John Dawson, chief executive of Oxford Biomedica, said: “Since we became involved in addressing the urgent need for UK manufacturing capacity for AstraZeneca’s COVID-19 vaccine candidate AZD1222, we have strived to support VMIC’s broader goal of accelerating and supporting UK manufacturing capacity and capabilities for vaccines more generally.

“This highly collaborative partnership allows for a rapid deployment capability to be established, and also accelerates fit out and utilisation of another two GMP manufacturing suites within our new commercial manufacturing facility, Oxbox.”

Kate Bingham, chair of the Vaccine Taskforce, said: “The Government is backing the Vaccines Manufacturing and Innovation Centre as a crucial part of securing long-term vaccine manufacturing capability in the UK.

“Viral vector COVID-19 vaccine candidates are showing significant promise. This new partnership between VMIC and Oxford Biomedica marks a major milestone in 

increasing the UK manufacturing capacity of viral vector vaccines and will specifically help ensure that we have the right skills in place to manufacture a vaccine as soon as one is available.”
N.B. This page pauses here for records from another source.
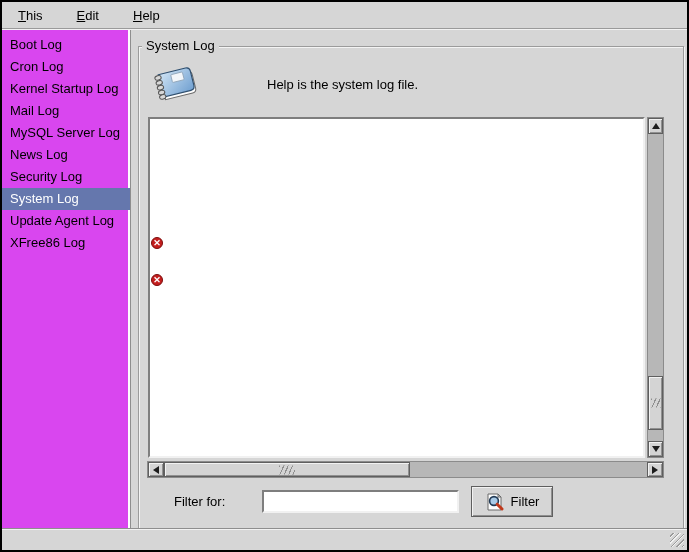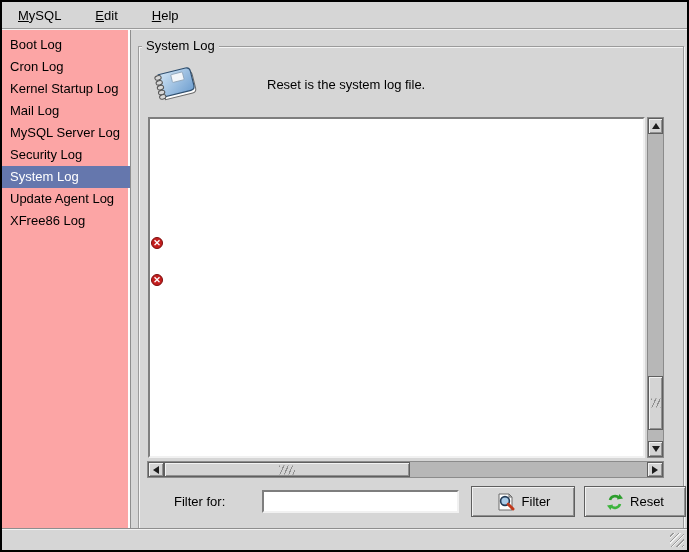--- a/index.html
+++ b/index.html
@@ -152,7 +152,7 @@
 
   <div class="menubar">
 
-      <div class="menu-item">MySQL</div>
+      <div class="menu-item">This</div>
 
       <div class="menu-item">Edit</div>
 

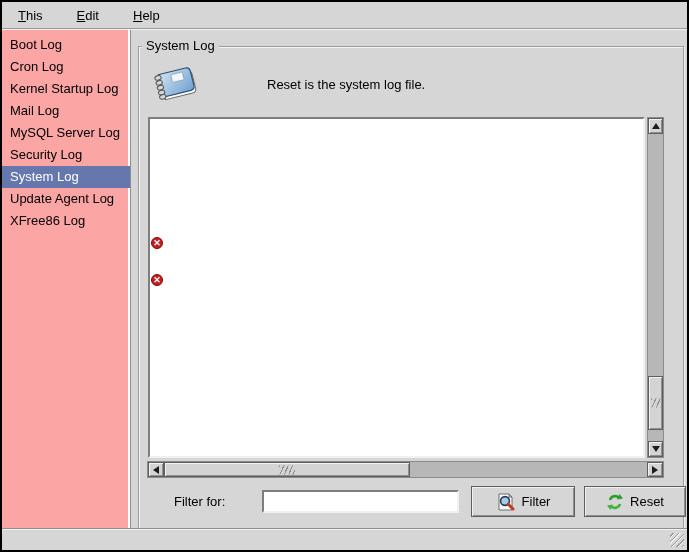--- a/index.html
+++ b/index.html
@@ -25,7 +25,7 @@
   
   .sidebar {
     position:absolute; left:0; top:28px; width:129px; bottom:22px;
-    background:#fca5a5; border-right:1px solid #8e8e8e;
+    background:#d946ef; border-right:1px solid #8e8e8e;
     box-shadow:inset -2px 0 0 #fdfdfd;
     padding-top:4px; overflow:hidden;
   }

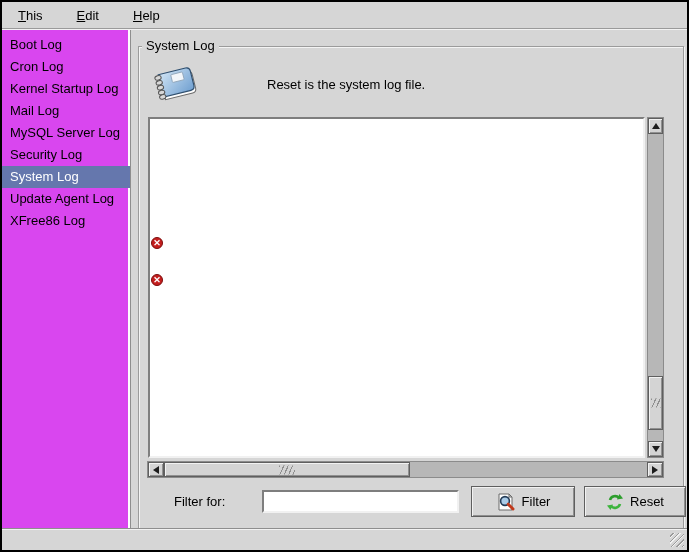--- a/index.html
+++ b/index.html
@@ -206,7 +206,7 @@
           </g>
         </g>
       </svg>
-      <div class="description">Reset is the system log file.</div>
+      <div class="description">Help is the system log file.</div>
     </div>
 
     <div class="log-viewport">

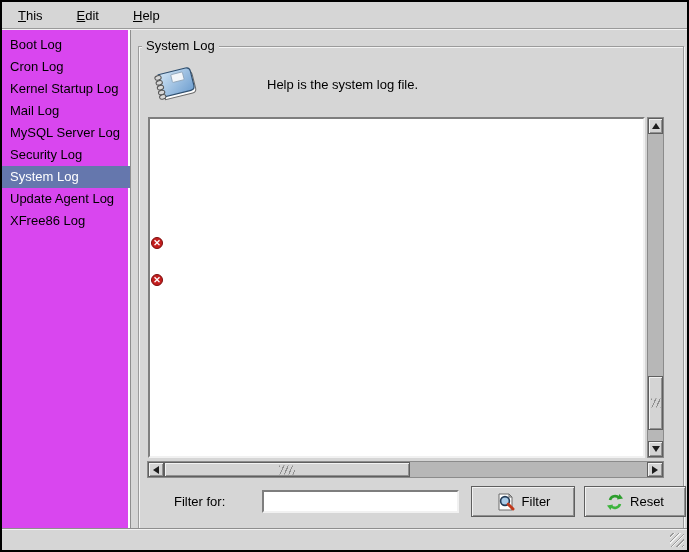--- a/index.html
+++ b/index.html
@@ -171,6 +171,7 @@
 
       <div class="sidebar-item">MySQL Server Log</div>
 
+      <div class="sidebar-item">News Log</div>
 
 
       <div class="sidebar-item">Security Log</div>

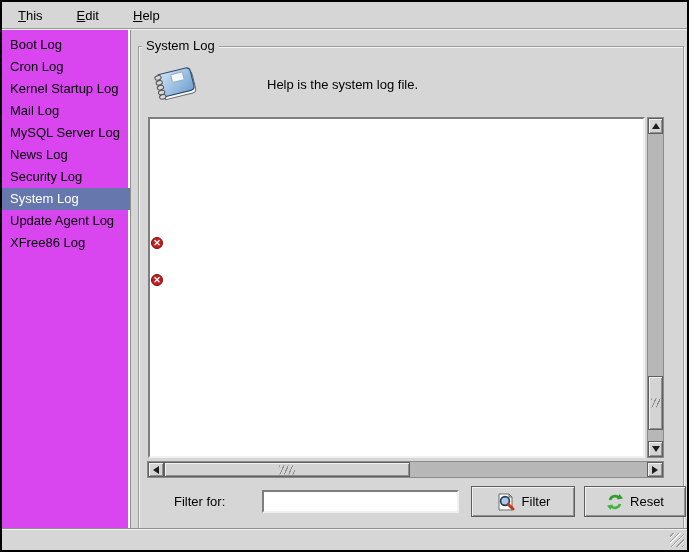--- a/index.html
+++ b/index.html
@@ -131,7 +131,7 @@
     display:flex; align-items:center; justify-content:center; gap:6px;
     font-family:"Liberation Sans", sans-serif; font-size:13px; color:#000; cursor:default;
   }
-  .filter-btn { left:321px; width:104px; }
+  .filter-btn { left:321px; width:82px; }
   .reset-btn { left:434px; width:102px; }
 
   

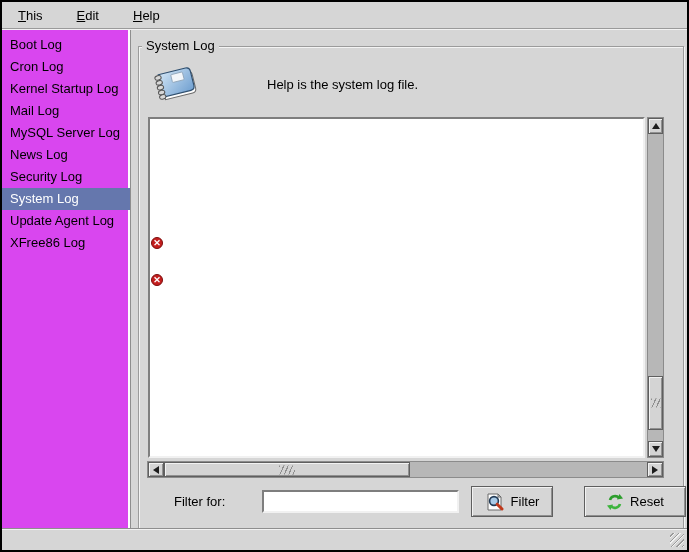--- a/index.html
+++ b/index.html
@@ -321,15 +321,6 @@
         </svg>
         <span>Filter</span>
       </div>
-      <div class="push-btn reset-btn">
-        <svg width="18" height="18" viewBox="0 0 18 18">
-          <path d="M4 7 A5.2 5.2 0 0 1 13 5" fill="none" stroke="#2d9e2d" stroke-width="2.6"></path>
-          <polygon points="13.5,1 17,5.5 11,6.5" fill="#2d9e2d"></polygon>
-          <path d="M14 11 A5.2 5.2 0 0 1 5 13" fill="none" stroke="#3db43d" stroke-width="2.6"></path>
-          <polygon points="4.5,17 1,12.5 7,11.5" fill="#3db43d"></polygon>
-        </svg>
-        <span>Reset</span>
-      </div>
     </div>
   </div>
Both VMIC and Oxford Biomedica are original members of the University of Oxford, Jenner Institute manufacturing consortium focused on scaling-up the GMP manufacture of AZD1222, which has entered clinical trials at multiple sites in the UK.

VMIC has also been working as part of the national vaccines industry taskforce, where it advises on how the manufacture of any COVID-19 vaccine candidates can be scaled-up.

Background

The construction of the UK’s new vaccines centre started well ahead of schedule as timelines were fast-tracked due to Covid-19.

Construction work at the site in Harwell began in early April in a rapidly accelerated programme.

The target now is to get the 7,000m2 state-of-the-art facility open in 2021, rather than 2022, giving the UK’s emergency response capability a shot in the arm.

The new centre has come about thanks to an unprecedented collaborative effort between VMIC, Harwell Campus, the Vale of the White Horse District Council, and UK Research and Innovation.

VMIC itself was established by Oxford University, Imperial College London and London School of Hygiene and Tropical Medicine with support from industrial partners Merck Sharp and Dohme, Johnson and Johnson, and GE Healthcare.

The centre’s main funding is a £65 million grant from UK Research and Innovation, as part of the UK Government’s Industrial Strategy Challenge Fund.

The director of Harwell Campus, Angus Horner, said: “Early delivery of VMIC will give UK sovereign resilience and also a new base from where we can support other countries, in the global battle against Covid-19, plus prepare to meet future threats.”

VMIC will occupy a prominent location on the 700-acre Harwell Campus, home to 5,500 people across 225 organisations, including the 30 universities represented on site.

As a pillar organisation with the Harwell HealthTec Cluster (58 organisations collectively employing 1,250 people), VMIC will be co-located with the UK’s open access National Laboratories, including the Diamond Light Source and The Rosalind Franklin Institute, among many others working in the global and UK life sciences sector.

It was announced in mid-May that VMIC was launching ‘Virtual VMIC’ in order to rapidly expand the UK’s capacity to manufacture a COVID-19 vaccine.

At the same time, it said it would be ramping up the manufacturing capacity at its permanent facility to produce 70million vaccine doses within four to six months of opening, a twenty-fold increase on its original figure.

As such, it has been awarded up to £131million by the Government in two funding reviews – £93million to expand the permanent facility’s capabilities and fast track the build, and £38million to create ‘Virtual VMIC’.

The latter entails procuring manufacturing equipment, recruiting highly-skilled specialists and securing physical space to create the temporary manufacturing centre ready to make vaccines at pace and scale once a viable COVID-19 vaccine has been found.